Garry South, Gray Davis's principal political adviser, is usually cocky and unflappable -- serenely and satirically mocking Republicans from a position of strategic superiority. But the wheels on the Gray Davis re-election bus are beginning to wobble, and South sounds scared.
With Bill Simon ahead in several polls and Davis widely disliked, South is frantically spitting out slander about Simon to reporters. Nothing is off-limits to the Lee Atwater of the California Democratic Party, not Simon's deceased father, not his business or bank account, not even his posture. South says that he has been studying Simon's supposedly stiff mannerisms -- this from the campaign manager to the most mortician-like politician in America.
Now come reports in the San Francisco Chronicle and Los Angeles Times about South's foul-mouthed attack on an official at COPS, a California police and sheriffs organization which has defected from Davis to Simon. The group endorsed the Republican candidate last week.
"What is this horse s---?!" South wrote to COPS political director Kelley Moran several months ago after he learned that the 7,000-member group was planning to switch its endorsement from Davis to Simon. "[COPS executive director] Monty Holden declaring war through COPS on the governor of California -- who only appointed him to POST [a state police commission] -- and pimping for Simon, using your name and [COPS' legal advocate Bill] Hemby's name in the process?"

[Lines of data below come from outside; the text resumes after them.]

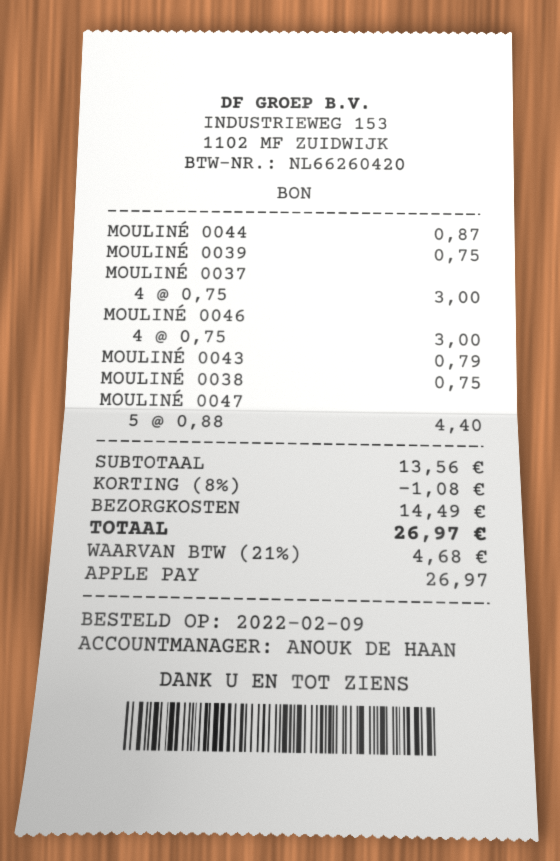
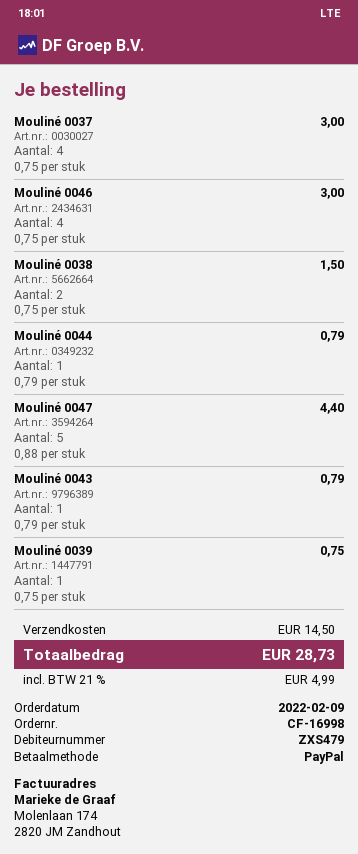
payment method: Apple Pay -> PayPal
MOULINÉ 0044: 1 x 0.87 = 0.87 -> 1 x 0.79 = 0.79
MOULINÉ 0038: 1 x 0.75 = 0.75 -> 2 x 0.75 = 1.50
discount: 8% = 1.08 -> none
shipping: 14.49 -> 14.50
tax: 21% = 4.68 -> 21% = 4.99
total: 26.97 -> 28.73

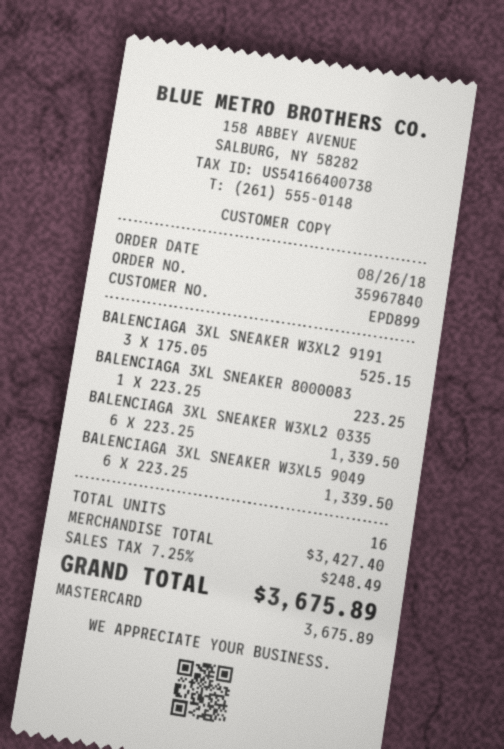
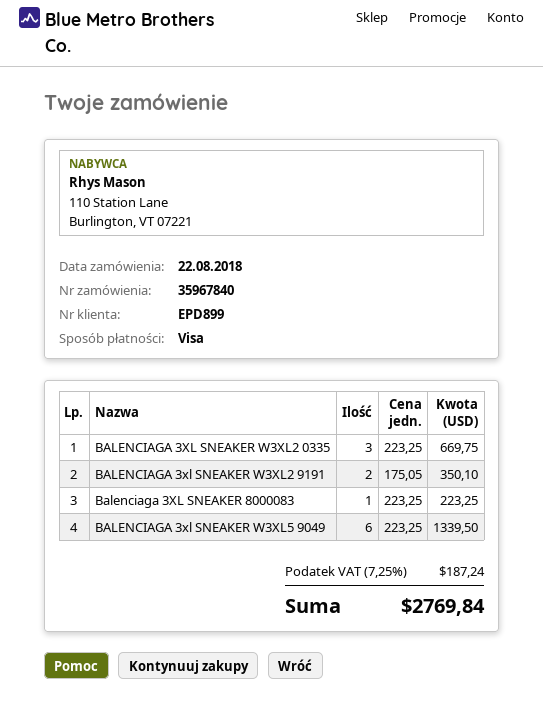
order date: 2018-08-26 -> 2018-08-22
payment method: Mastercard -> Visa
BALENCIAGA 3XL SNEAKER W3XL2 9191: 3 x 175.05 = 525.15 -> 2 x 175.05 = 350.10
BALENCIAGA 3XL SNEAKER W3XL2 0335: 6 x 223.25 = 1339.50 -> 3 x 223.25 = 669.75
tax: 7.25% = 248.49 -> 7.25% = 187.24
total: 3675.89 -> 2769.84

"Has Holden lost his mind?" South continued. "If this reflects his sentiments, he needs to lose his job!"
South's remarks express perfectly the modus operandi of the Davis administration: Support Davis and he will use state government to your advantage; oppose him and say goodbye to your perks and position.
Holden's appointment to POST "is up in July," reports the Times. South denies that he threatened COPS and Holden's state appointment, but now calls the group a "basically insignificant, if not laughable organization," reports the Chronicle.
Why then did he bother to freak out about Davis losing the group's endorsement? Because it is the second largest police group in the state, and South knows that Democratic governors in California are particularly vulnerable on law-and-order issues. Accordingly, Davis brags in campaign ads about his support for the death penalty. This former chief of staff to Jerry Brown wants us all to understand that he is no left-wing wimp on crime.
But South's dismissive comments about COPS expose all of this as political posturing. Police officers statewide should remember when they go to the voting booth that Davis's campaign manager considers one of their main groups "laughable."
One of the reasons COPS endorsed Simon over Davis is that the group recognized the fraudulence of Davis's tough-on-crime rhetoric. Crime has risen in the state for two years in a row, and Davis's budgetary ineptitude will make it harder for police departments to fight it.
COPS noted that 80% of California police officers vote Republican and "don't appreciate how the police unions always seem to endorse the Democrats." COPS sees no return on such support for Davis. As the Times reported, "Kelly Moran, on COPS' board of directors, said the group had bailed on Davis because of a general want of leadership, massive budget problems affecting local public safety issues, and a rising crime rate." The group also sees an advantage for it in a Republican governor working with a Republican president. "If we go with Simon in the general [election], there's a very good chance the board will get the chance to meet the president," says a COPS memo.
South is supposed to put out political fires like this one. Instead, he is fanning them.
George Neumayr is a frequent contributor to The American Prowler and the California Political Review.